LICÍNIA QUITÉRIO MARIA, MARIA

O seu nome? O seu nome? O Zé Neto emite sempre um duplicado das suas frases. Pediu-me: Um cigarro, um cigarro. E lume, e lume. Só depois me perguntou o nome. Maria , disse. Virou-se para os poucos circunstantes, o cigarro aceso entre o dedo médio e o anelar e anunciou, na voz volumosa e rouca: O nome oficial é Maria. Maria o nome oficial. Ninguém o ouviu. Também ninguém o olhou.

Um destes dias, encontrou-me numa loja e disse: Iogurte, iogurte. Acompanhou-me ao expositor e, antes que lhe perguntasse, apontou com os dedos grossos e sujos, peremptório: Destes, destes . Por entre a profusão de marcas que me confunde, O Zé Neto sabe o que quer.

Quando os demónios o atormentam, cruéis e insuportáveis, grita ou canta. Sabe estribilhos de canções e repete-os. Por vezes, cria as suas próprias letras. Tão loucas como as de qualquer poeta em confusão.

Zanga-se muito. Só ele saberá com quem. É quando solta palavrões, alto e bom som, em duplicado, em triplicado, tantas vezes quantas a raiva o exigir.
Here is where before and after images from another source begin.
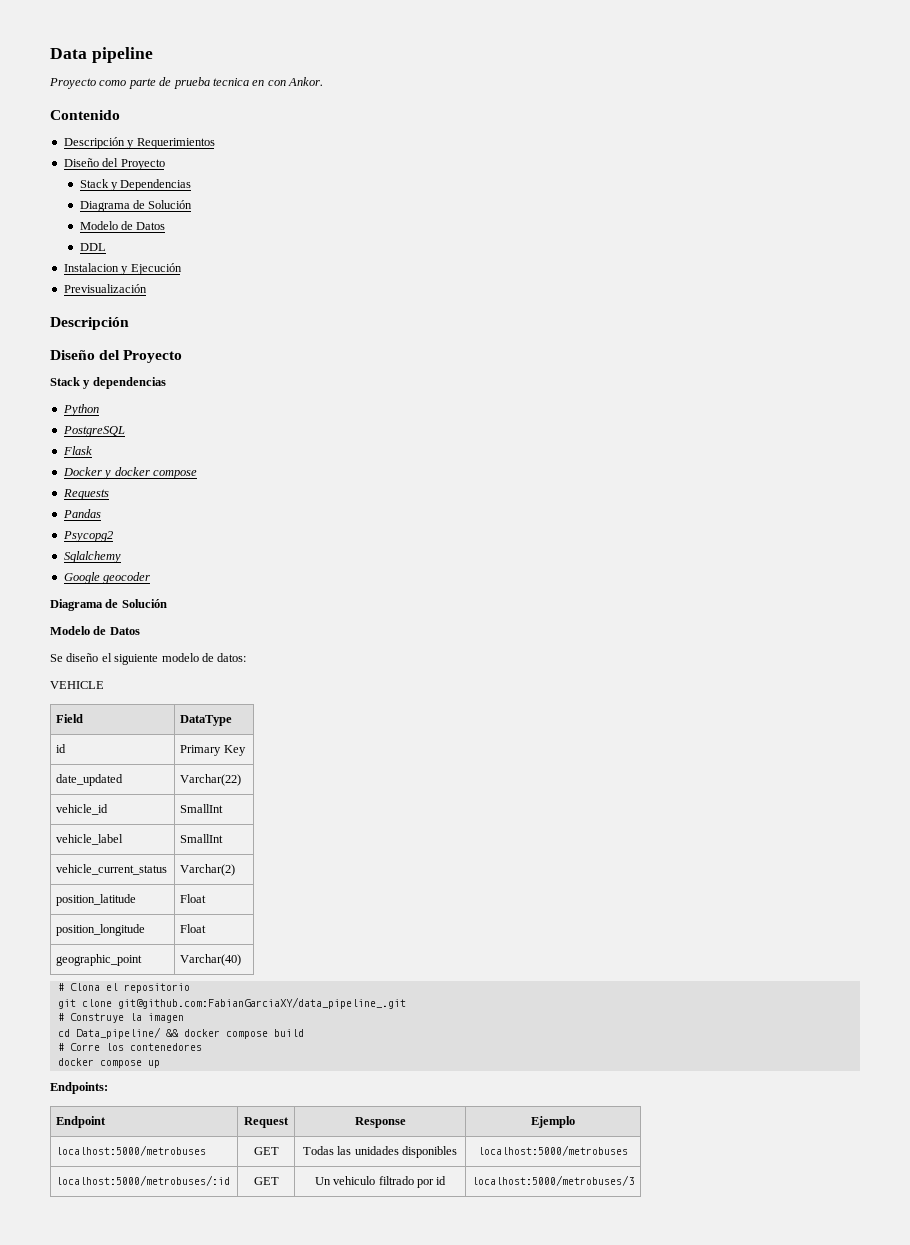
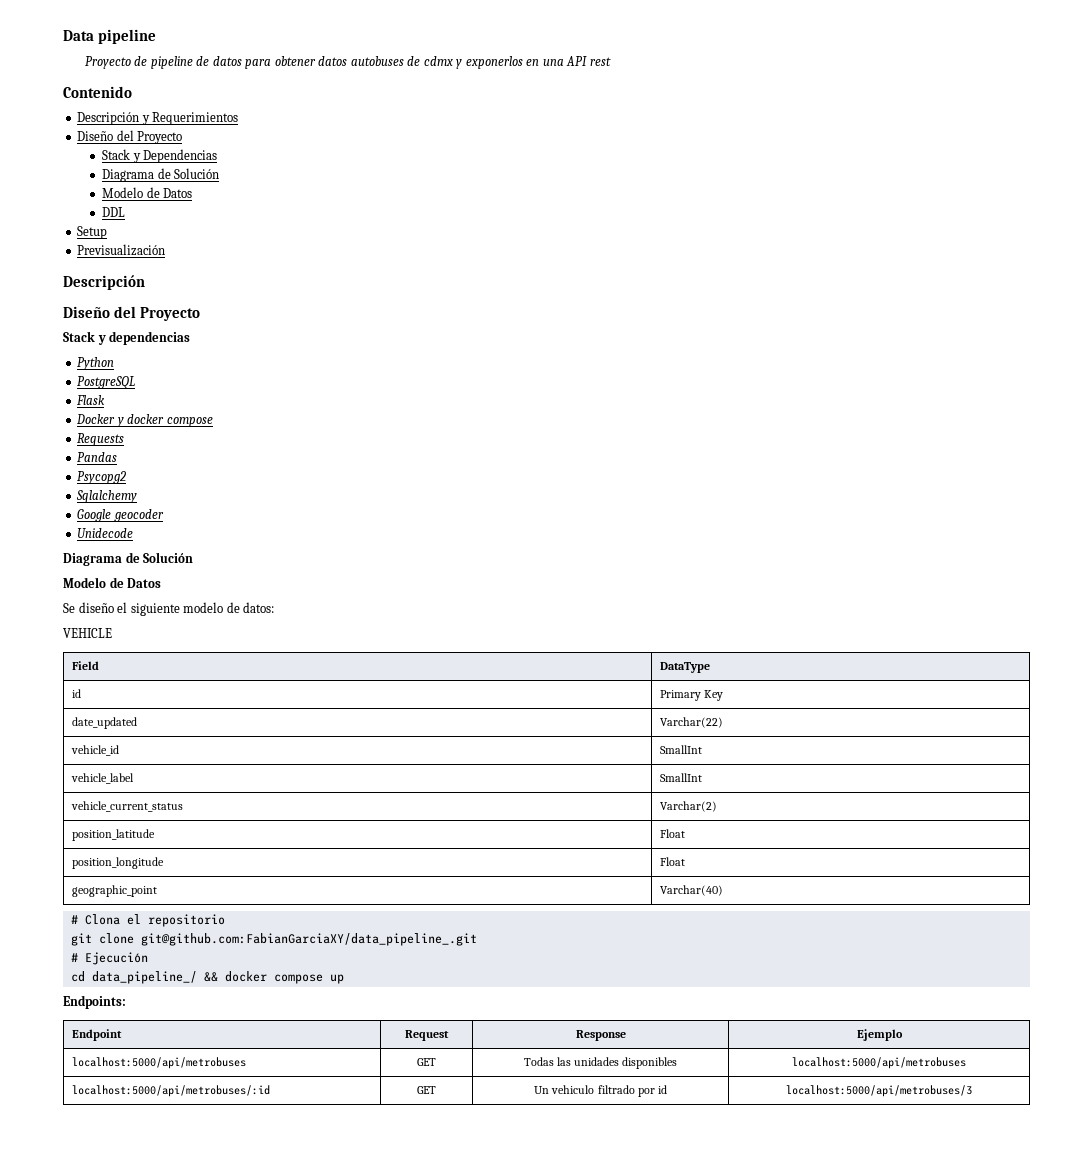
[99,77,323,89] como parte de prueba tecnica en con Ankor. -> [134,56,611,69] de pipeline de datos para obtener datos autobuses de cdmx y exponerlos en una API rest
[63,263,182,275] Instalacion y Ejecución -> [77,226,108,239] Setup
(151, 578) none -> [77,528,134,538] // Unidecode
[69,1013,184,1023] Construye la imagen -> [84,952,148,965] Ejecución
[75,1027,161,1039] Data_pipeline/ -> [91,971,197,984] data_pipeline_/
[273,1029,304,1037] [57,1043,202,1051] [57,1058,142,1068] build // # Corre los contenedores // docker compose -> (323, 979) none
[56,1145,207,1156] localhost:5000/metrobuses -> [72,1057,247,1069] localhost:5000/api/metrobuses
[478,1145,628,1156] [56,1175,231,1186] localhost:5000/metrobuses // localhost:5000/metrobuses/:id -> [792,1057,966,1069] [72,1085,271,1097] localhost:5000/api/metrobuses // localhost:5000/api/metrobuses/:id
[472,1175,634,1186] localhost:5000/metrobuses/3 -> [786,1085,972,1097] localhost:5000/api/metrobuses/3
Como qualquer de nós gostaria de fazer.

O Zé Neto tem sempre muito calor. Há dias em que não suporta a roupa e se despe. Chega a ficar só com as cuecas. Claro que escandaliza as pessoas de bem. O Zé Neto não sabe que não é um jovem atlético e que a rua da vila não é uma “passerelle”.

Já o tenho visto dançar. Nas ancas tem ritmo de “twist” e os braços ensaiam figuras de ginástica aeróbica. De fazer inveja a muito pé-de-chumbo que por aí anda.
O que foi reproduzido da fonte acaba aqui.